- _EXERCISE REQUIREMENTS_
Write out again, unchanged, the line that has "jazyky a architektury" and each following line through the end of the entries below; leave pictures out.

##### RECORDS SHOWN #####

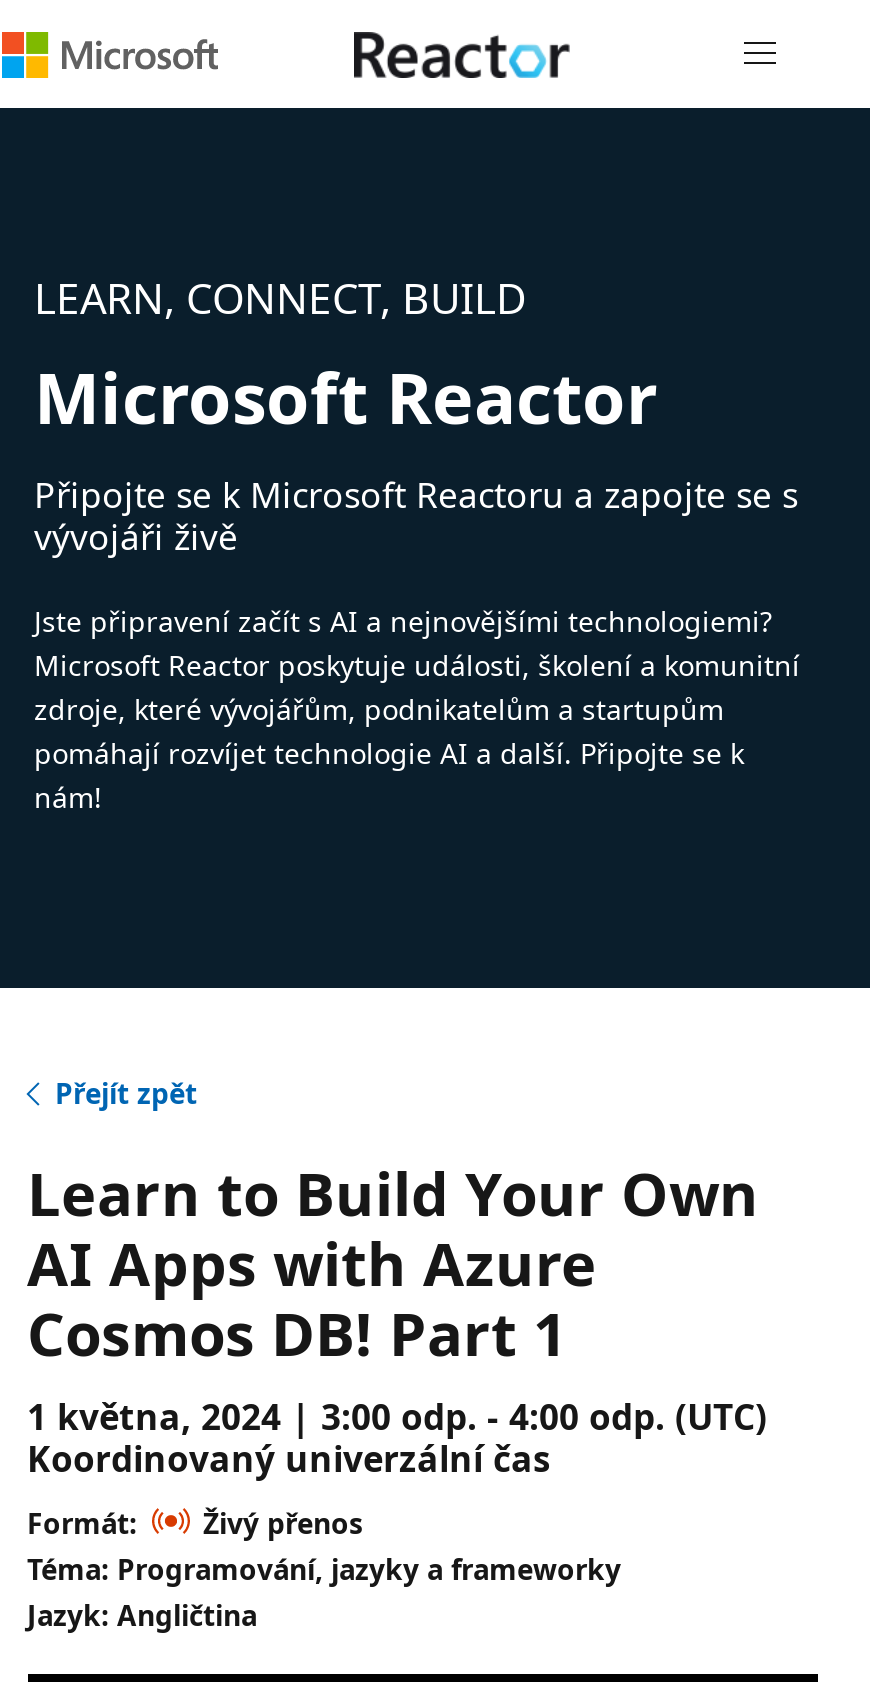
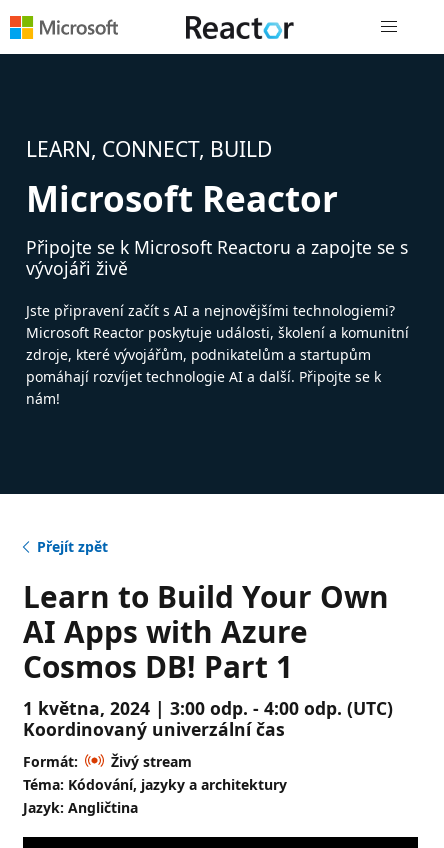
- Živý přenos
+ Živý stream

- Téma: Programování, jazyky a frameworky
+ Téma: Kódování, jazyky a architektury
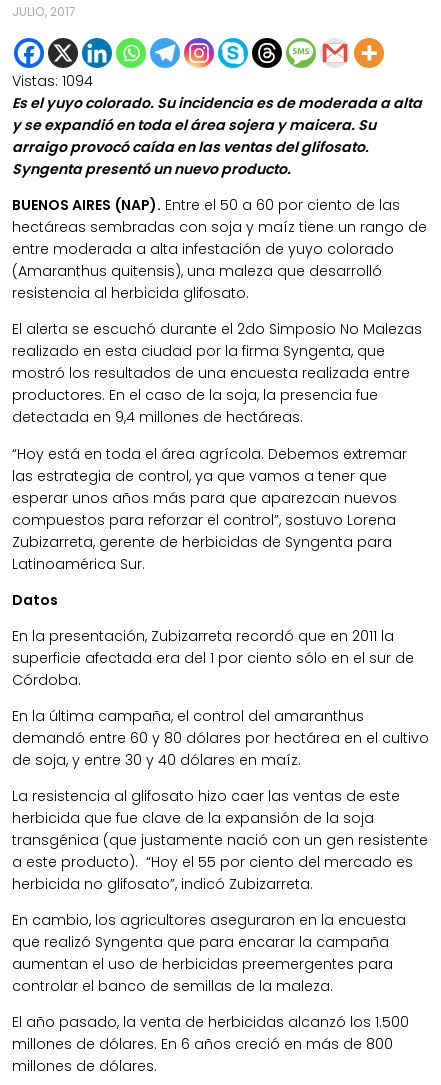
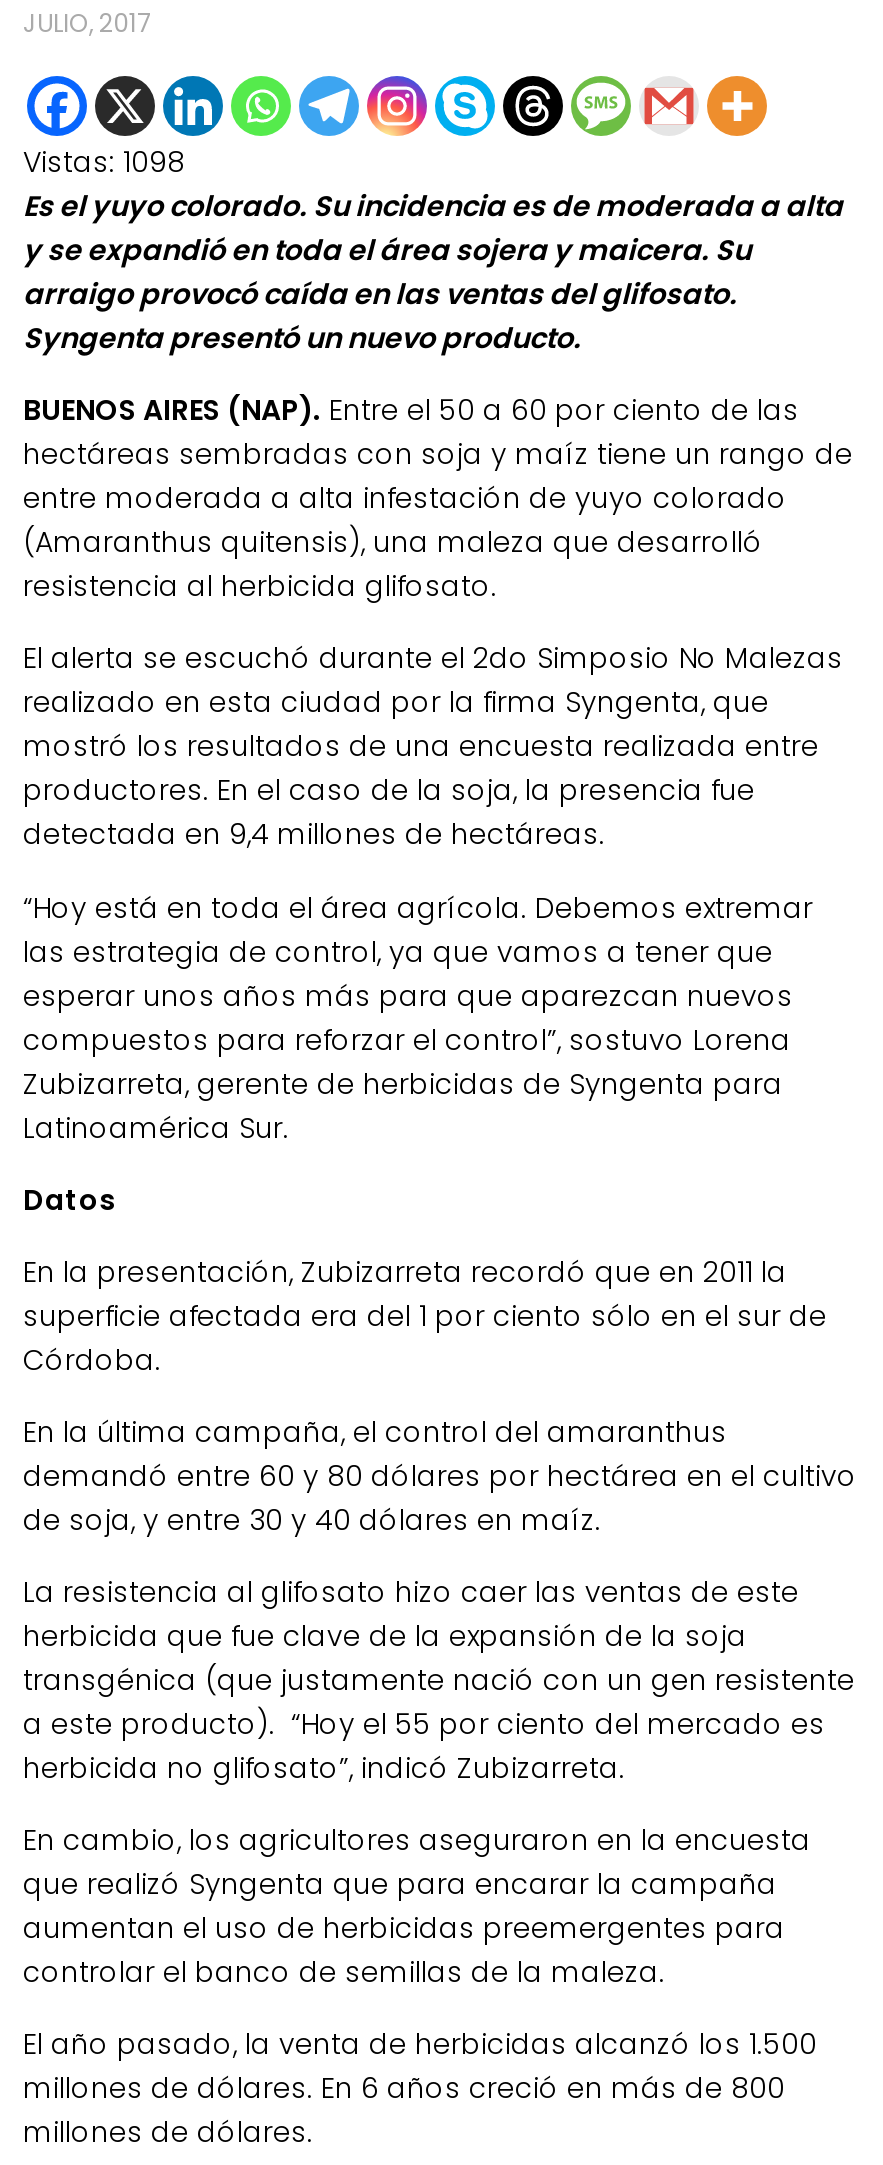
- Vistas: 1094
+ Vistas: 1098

#####

- _TASK SOLUTION_
+ Téma: Kódování, jazyky a architektury
- Vistas: 1094
+ Vistas: 1098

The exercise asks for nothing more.